Olha, deixa-me contar-te o que me aconteceu há uns tempos atrás. O meu pai chamou-me ao quarto dele e disse que precisava de falar comigo sobre um assunto sério. Fiquei logo apreensiva, parecia que vinha aí conversa importante. Fui até à sala e dou de caras com uma mulher sentada lá.
A verdade é que a minha família sempre girou muito à volta do meu pai. Foi ele quem me criou, quem sempre cuidou de mim e nunca me deixou faltar nada era o meu porto seguro. A minha mãe saiu de casa logo depois de eu nascer, e o meu pai optou por nunca mais casar-se, talvez por medo de sofrer outra vez. A vida não foi propriamente um mar de rosas para ele, e eu cresci com aquela vontade de ser adulta o mais depressa possível, para poder ajudá-lo em tudo.
Como as coisas não eram lá muito folgadas em casa a nível de dinheiro, comecei a trabalhar logo aos 15 anos. Escrevia crónicas para jornais regionais e, três anos depois, consegui um emprego melhor. Passados mais uns tempos, aceitei um trabalho de escritório que me permitiu ter a minha independência e apoiar o meu pai financeiramente, além de mim própria.

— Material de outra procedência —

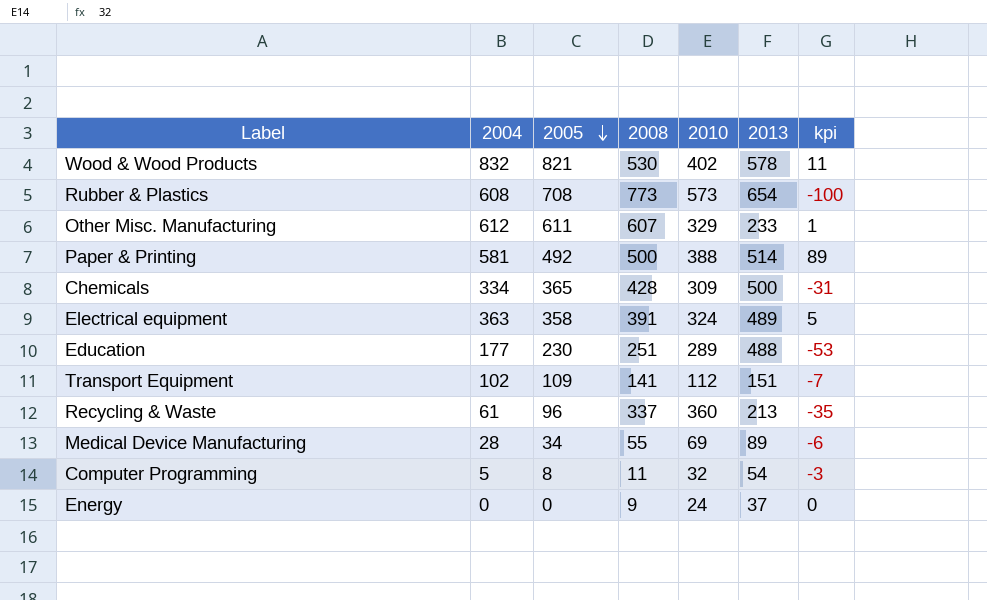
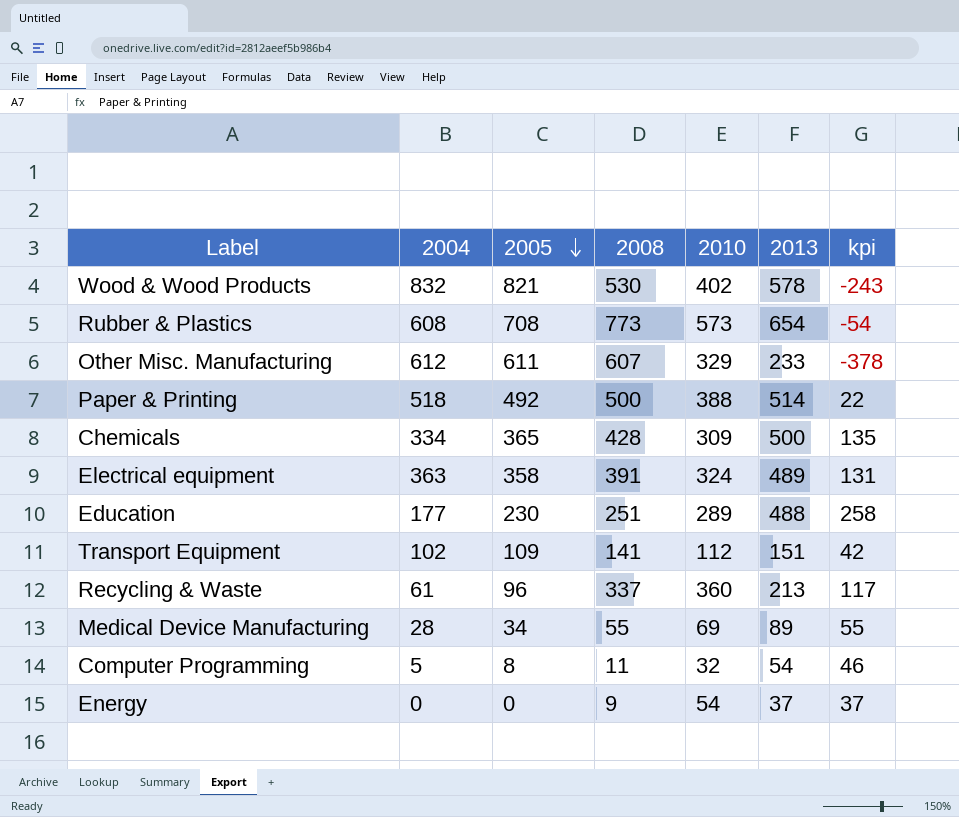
column kpi | formula: [2004] - [2005] -> [2013] - [2005]
Paper & Printing | 2004: 581 -> 518
Energy | 2010: 24 -> 54

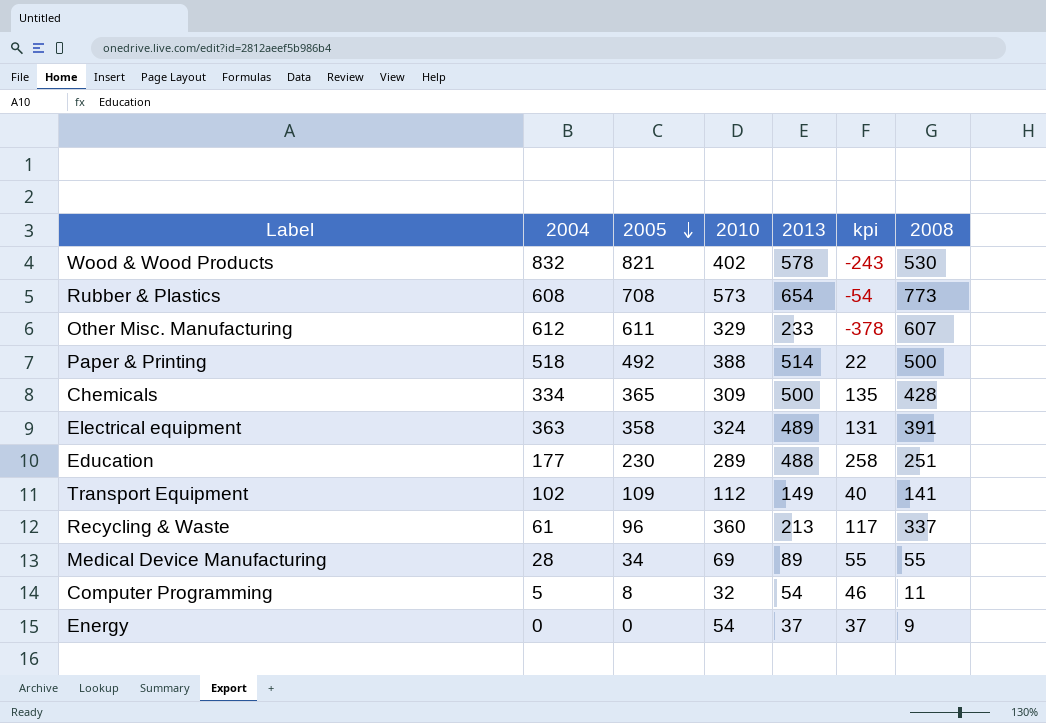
column 2008 | position: 4 -> 7
Transport Equipment | 2013: 151 -> 149
Transport Equipment | kpi: 42 -> 40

Voltando àquele dia o meu pai disse outra vez que era uma conversa séria. Senti-me mesmo nervosa. Entro na sala e vejo aquela mulher e, segundo o meu pai, era a minha mãe.
Quando me viu, desatou logo a chorar, cheia de pedidos de desculpa, tentou abraçar-me, mas eu sinceramente, não consegui corresponder. Afastei-me com cuidado, despedi-me sem dizer uma palavra, e deixei os dois sozinhos. Achei que era melhor dar espaço ao meu pai para gerir aquilo da forma que achasse melhor. Não consigo perdoar alguém que abandonou assim o meu pai e a mim, e que ao longo de tantos anos nunca se lembrou de me mandar sequer um postal de aniversário. Desculpa, mas há feridas que só o tempo pode tratar, e às vezes nem isso chega.